Learning to relax is the second tool that you can use against social anxiety. For this purpose, you can resort to deep breathing; this technique can help you achieve peace of mind and stay grounded. Muscle relaxation is another strategy to consider, one which will help you deal with the physical symptoms of social anxiety.
Another tool that you can put your trust into is realistic thinking. This is something you will also work on during your cognitive behavioral therapy sessions. You will have to work hard in order to replace your negative thought pattern with one that is realistic. By repeatedly enforcing positive thoughts, you will re-wire your brain and feel better overall.
Facing your fear is perhaps one of the most important tools to include in the toolbox. Even though you might always have the tendency to avoid social situations out of fear or embarrassment, avoidance will only make things worse. You might develop unrealistic expectations or irrational beliefs with regard to future situations, suffering distress in the process and turning towards social isolation.
The more you put yourself out there, the easier it will be to overcome your fears.
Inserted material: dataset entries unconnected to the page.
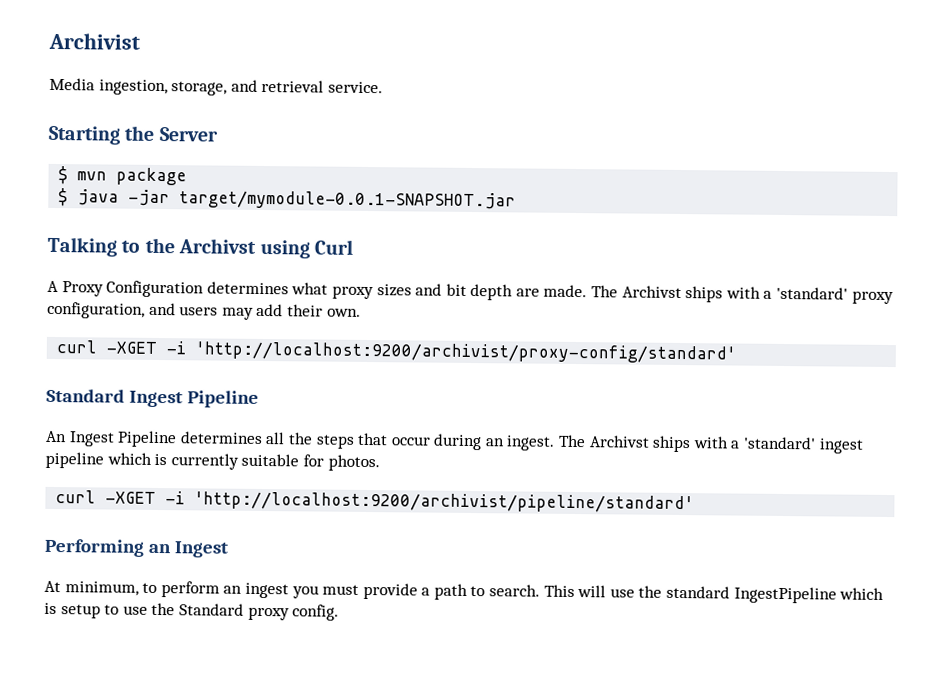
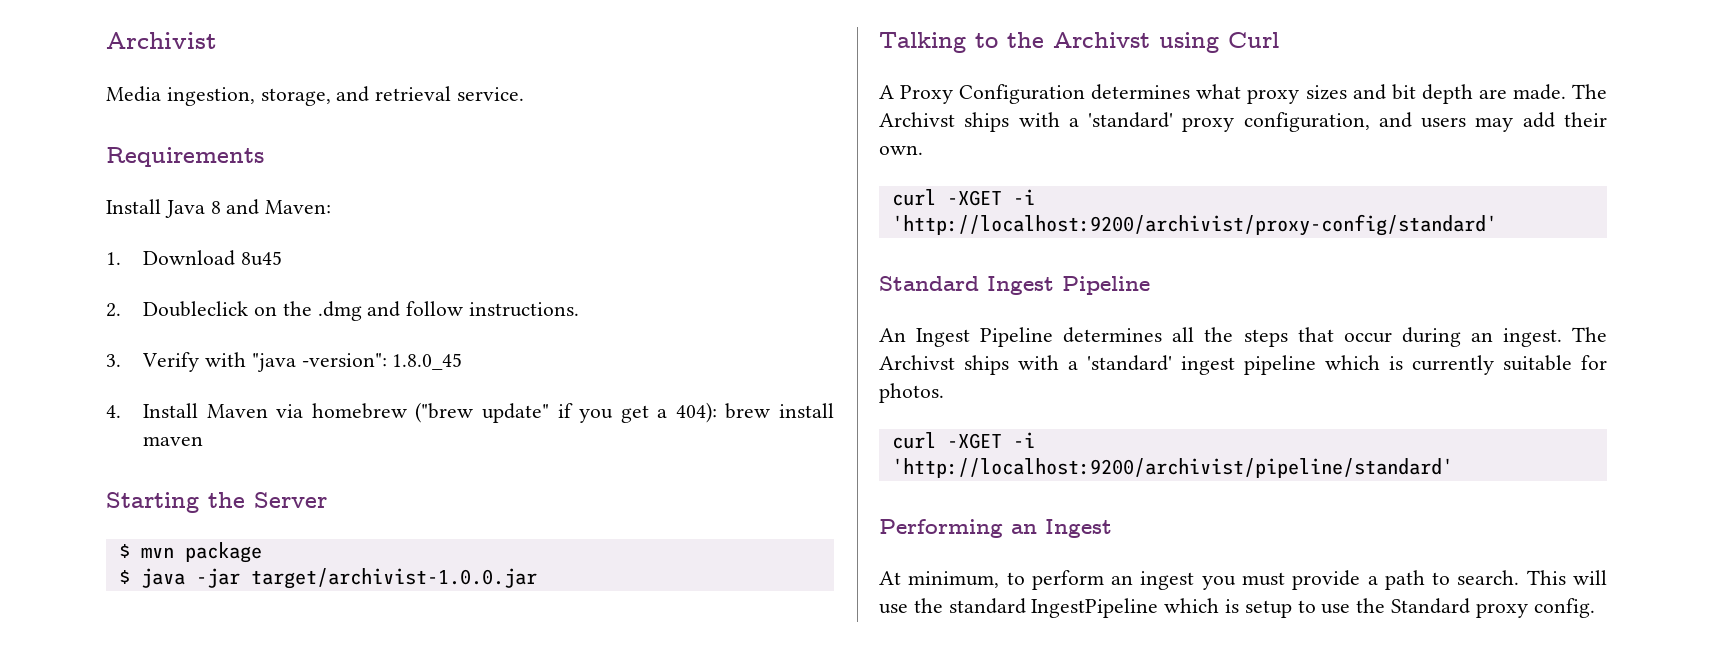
+ Requirements
+ Install Java 8 and Maven:
+ 1. Download 8u45
+ 2. Doubleclick on the .dmg and follow instructions.
+ 3. Verify with "java -version": 1.8.0_45
+ 4. Install Maven via homebrew ("brew update" if you get a 404): brew install maven
- $ java -jar target/mymodule-0.0.1-SNAPSHOT.jar
+ $ java -jar target/archivist-1.0.0.jar

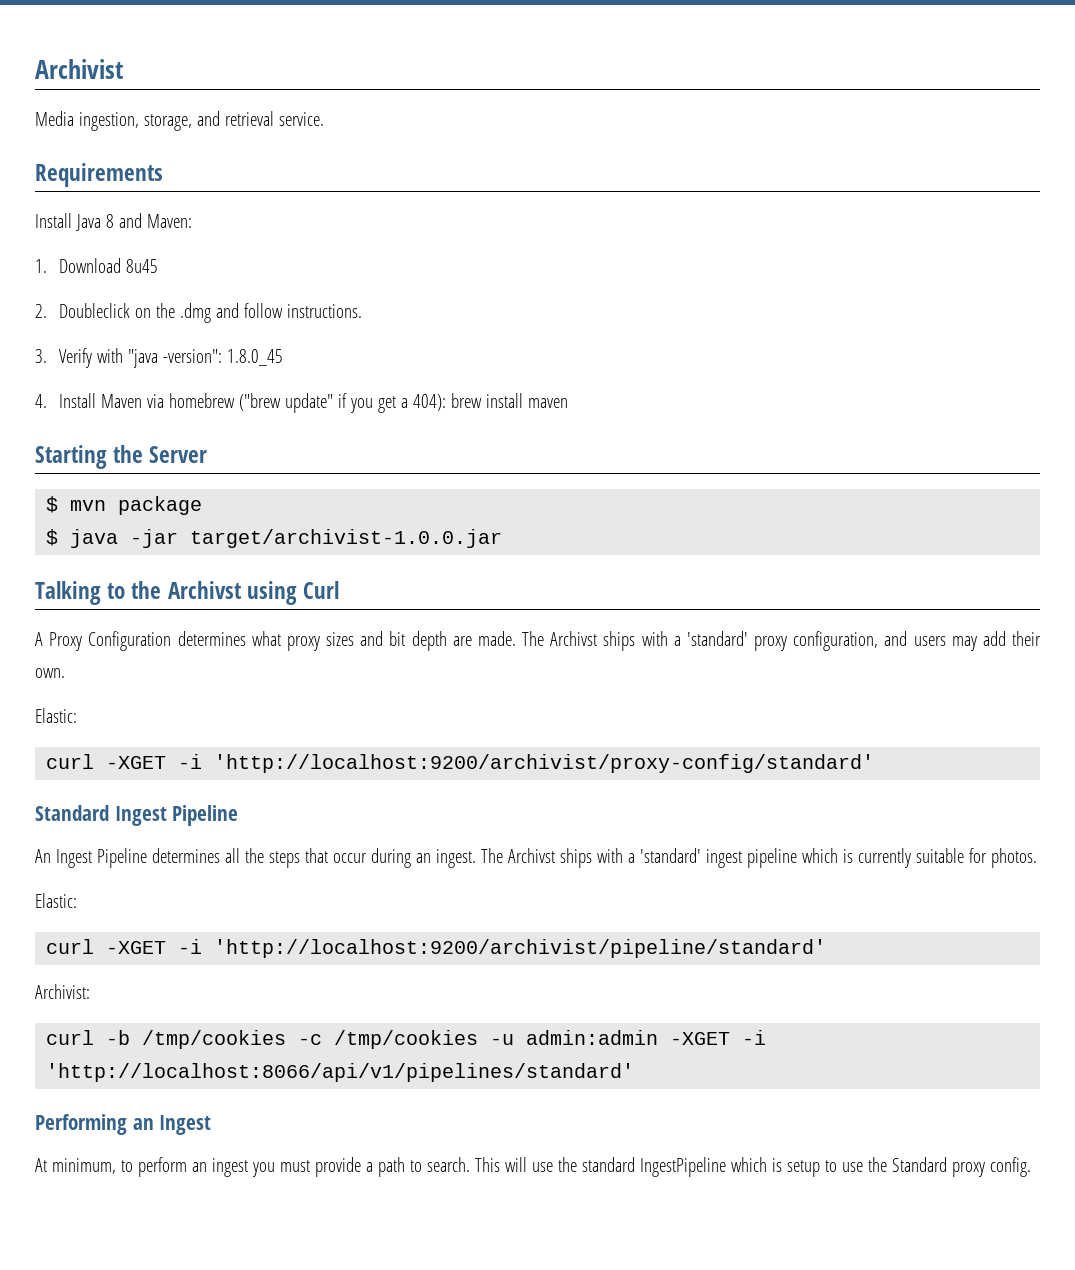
  The Archivst ships with a 'standard' proxy configuration, and users may add their own.
+ Elastic:
  The Archivst ships with a 'standard' ingest pipeline which is currently suitable for photos.
+ Elastic:
+ Archivist:
+ curl -b /tmp/cookies -c /tmp/cookies -u admin:admin -XGET -i 'http://localhost:8066/api/v1/pipelines/standard'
You can organize a list of social situations that you fear and be more assertive, seeking them out instead of opting for avoidance. You might also want to refrain from adopting safety behaviors, as these can be just as damaging. The only realistic solution is to face your fears and understand how unfounded these can be. (R)
CareClinic, the ideal health app for managing your social anxiety
CareClinic is a health app that can be used to manage every aspect related to your social anxiety disorder. Within the application, you can record symptoms caused by social situations and identify potential triggers. Moreover, the application allows you to record the entire treatment/management plan, including various therapies and drugs, as well as self-care measures.
With a user-friendly interface, CareClinic can be used either as an application or mobile version. You can use it to set up reminders for therapy appointments and medication intake. The application comes with a built-in journal, in which you can write your feelings with regard to life with social anxiety. The app generates monthly reports based on your entries, offering a clear perspective over your condition.
Why should you consider intervention for your social anxiety?
A quick look at celebrities who suffer from social anxiety, such as Olivia Munn, Jennifer Lawrence, Barbra Streisand, Britney Spears or Adele, will tell you that avoidance or ignorance is never the solution. Social anxiety can affect not only your life but one of those surrounding you. It will prevent you from dating and engaging in meaningful relationships, so seeking out help is essential.
You should never allow your social anxiety to prevent you from going for a job opportunity or interacting with people. Facing your fears remains the best thing to do, even though it might feel like you are actually dying. Put yourself out there and teach your brain that there is nothing to fear.